On Mon, 24 Dec 2007 02:04:41 -0500
Jeff Garzik <[email protected]> wrote:
> Arjan van de Ven wrote:
> >> 3) mmconfig might or might not be enabled, depending on which
> >> driver is loaded, whether it called an API or not.
> >>
> >> Even LESS testing by hw vendors than #2. Maybe even
> >> "never"
> >>
> >> Inconsistent (config access depends on device)
> >
> > the "depends on device" is even true for Linux today. For us today,
> > MMCONFIG isn't always used, it's used on a per device basis
> > already; except that the per-device is both defined by the bios and
> > our quirks.... (the mmconfig code already falls back to conf1
> > cycles in various cases)
> >
> > So I'm not entirely buying your argument. IN fact I'm not buying
> > your "mixed is not tested at all" argument; while the statement may
> > be true, it's not different than it is from Linux today... which is
> > mixed. Just differently mixed I suppose.
>
> /If/ mixed use is truly well tested, then that eliminates one of my
> two objections.
>
> But I don't see that in the code now... I see we choose [get_virt()

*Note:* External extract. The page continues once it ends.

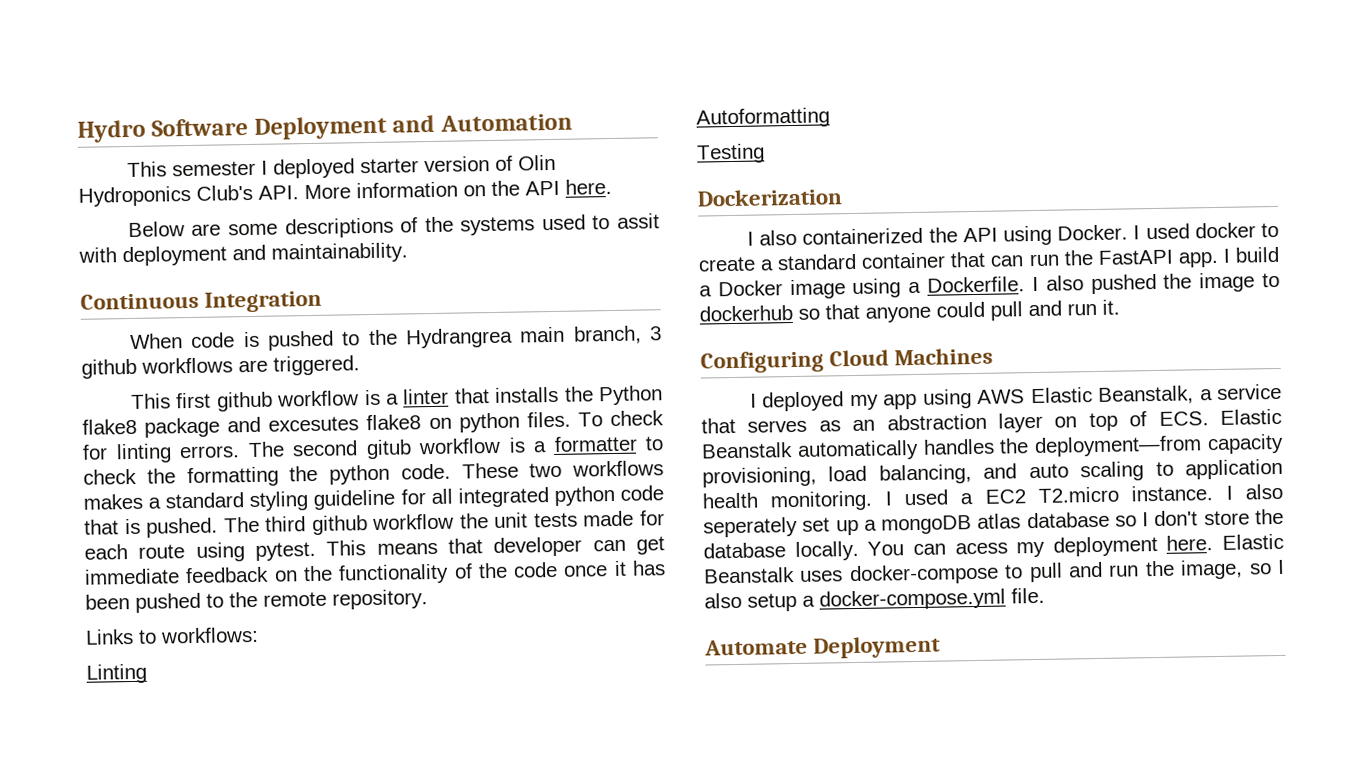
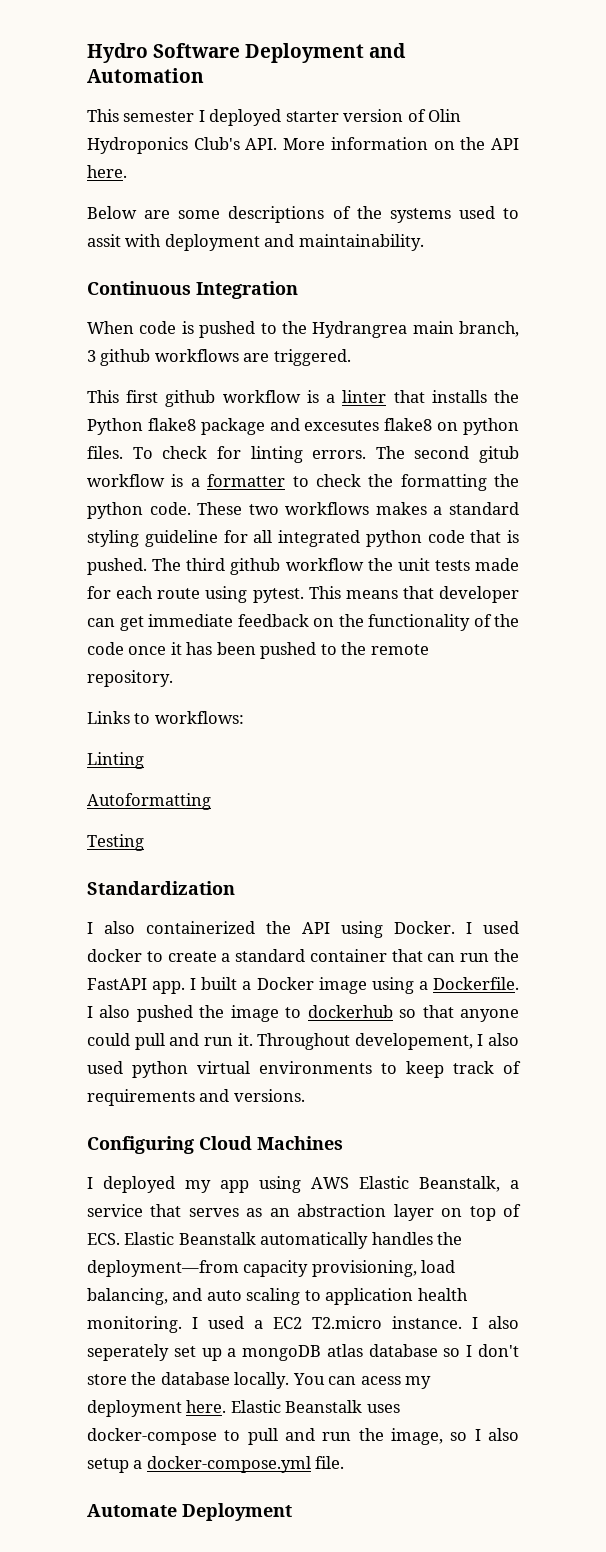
[697,188,842,207] Dockerization -> [87,881,235,895] Standardization
[1235,246,1279,263] build -> [201,977,238,990] built
(1120, 307) none -> [257,1033,519,1050] [87,1061,521,1078] [87,1089,305,1106] Throughout developement, I also used python virtual environments to keep track of requirements and versions.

> in mmconfig_{32,6 4}.c} strictly on a per-bus basis, based on the
> allowed bus list provided by the BIOS.
and this is PCI express only; afaik (but I could be wrong) it's pretty much a bus per device there in a 1:1 way
> And -- please forgive me, I mean no offense here -- we have to make
> sure whatever rule we come up with makes AMD and other non-Intel
> folks happy. Like with PCI MSI, mmconfig (+ its Linux support) has a
> history of being written first for Intel, working great on select
> Intel platforms, and not working so great initially for other vendors
> even when said technology is supposedly compatible. So having AMD
> sign-off on such an approach would greatly increase comfort level.
they're very welcome to chime in.
At this point the majority of the mmconfig nightmares are for non-Intel (not that Intel
gets it right, but the current diagnostics work there pretty ok), so these patches are
aimed for non-Intel boxes in the first place.
> The second objection was regarding the inconsistencies introduced to
> userland (and the kernel?) whereby the existing states:
>
> * 256b config space
> * on per-bus basis, ext cfg space is available
> if device provides && mmconfig active
>
> were joined by the additional state
>
> * on a per-bus basis, ext cfg space is available
> if device provides && mmconfig active
>
> which has the potential to confuse the codebase that makes
> assumptions based upon whole system (mmconfig or not) and per-bus
> (ext cfg space capable or not) basis.
right now they very very very rarely see the extended space in the first place.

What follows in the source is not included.